Source records
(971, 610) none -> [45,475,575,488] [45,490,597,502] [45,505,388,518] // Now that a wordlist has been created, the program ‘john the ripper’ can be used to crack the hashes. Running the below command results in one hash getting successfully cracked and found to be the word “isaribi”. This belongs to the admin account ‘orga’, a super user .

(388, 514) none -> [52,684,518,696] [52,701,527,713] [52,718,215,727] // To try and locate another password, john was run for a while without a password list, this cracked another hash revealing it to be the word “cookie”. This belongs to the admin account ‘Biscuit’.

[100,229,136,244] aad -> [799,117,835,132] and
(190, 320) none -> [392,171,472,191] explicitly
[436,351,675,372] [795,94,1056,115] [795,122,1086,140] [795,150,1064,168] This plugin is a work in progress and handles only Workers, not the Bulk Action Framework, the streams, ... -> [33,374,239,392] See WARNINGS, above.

--

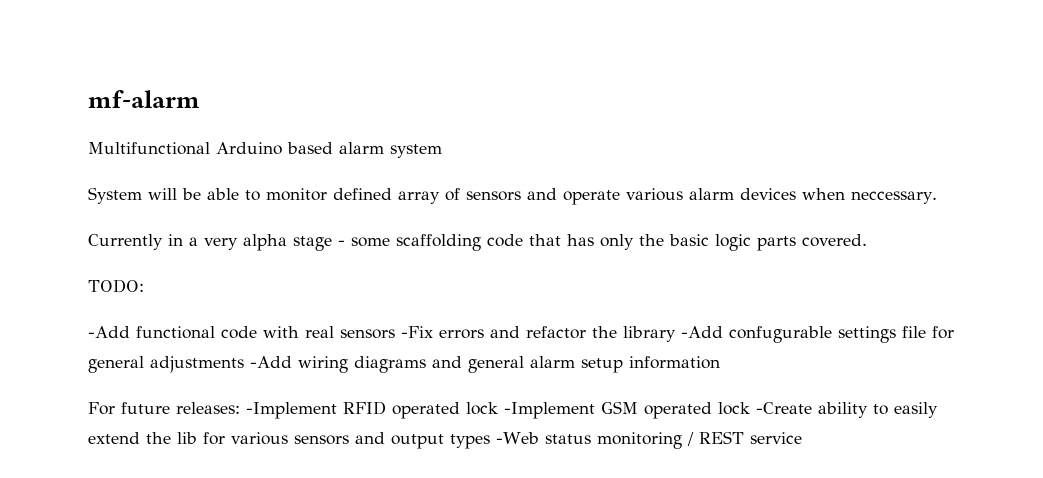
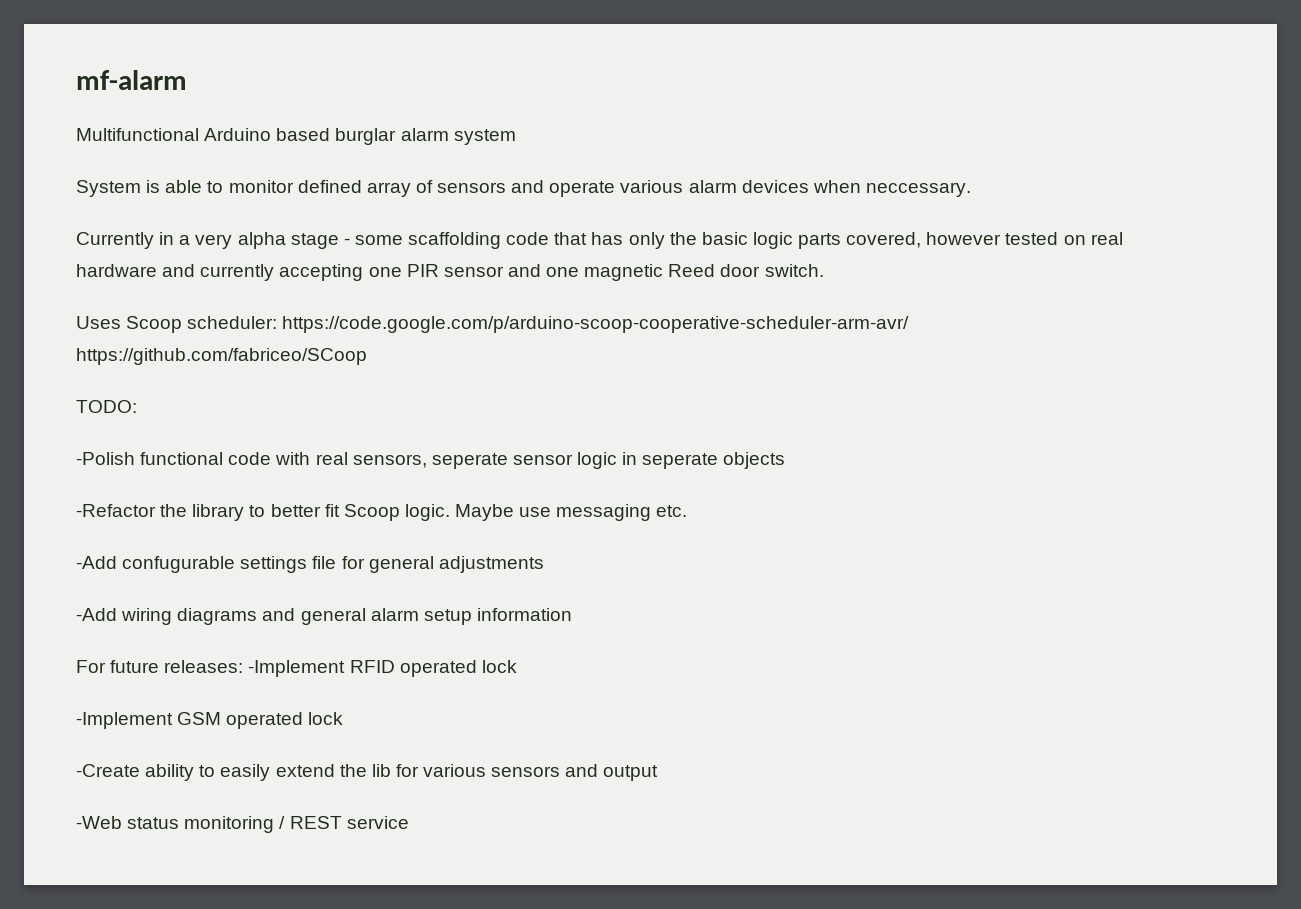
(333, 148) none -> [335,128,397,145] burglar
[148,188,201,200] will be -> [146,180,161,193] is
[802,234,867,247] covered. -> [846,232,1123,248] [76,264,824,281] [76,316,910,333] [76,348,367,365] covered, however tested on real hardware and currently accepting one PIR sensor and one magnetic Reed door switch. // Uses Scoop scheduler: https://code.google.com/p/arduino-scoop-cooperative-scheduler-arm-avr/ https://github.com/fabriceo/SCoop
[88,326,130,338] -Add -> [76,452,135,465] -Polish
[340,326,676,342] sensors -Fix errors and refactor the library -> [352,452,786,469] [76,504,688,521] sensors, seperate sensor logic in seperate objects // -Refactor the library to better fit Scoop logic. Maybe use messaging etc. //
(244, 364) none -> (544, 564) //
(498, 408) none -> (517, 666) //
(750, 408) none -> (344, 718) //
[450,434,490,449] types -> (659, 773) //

---

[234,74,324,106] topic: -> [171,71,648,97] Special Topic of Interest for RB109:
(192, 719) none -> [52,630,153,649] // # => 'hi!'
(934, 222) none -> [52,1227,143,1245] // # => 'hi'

Exercise
Tell how many lines of the data above include the string "sensor", with no other text in the answer.

Written solution
2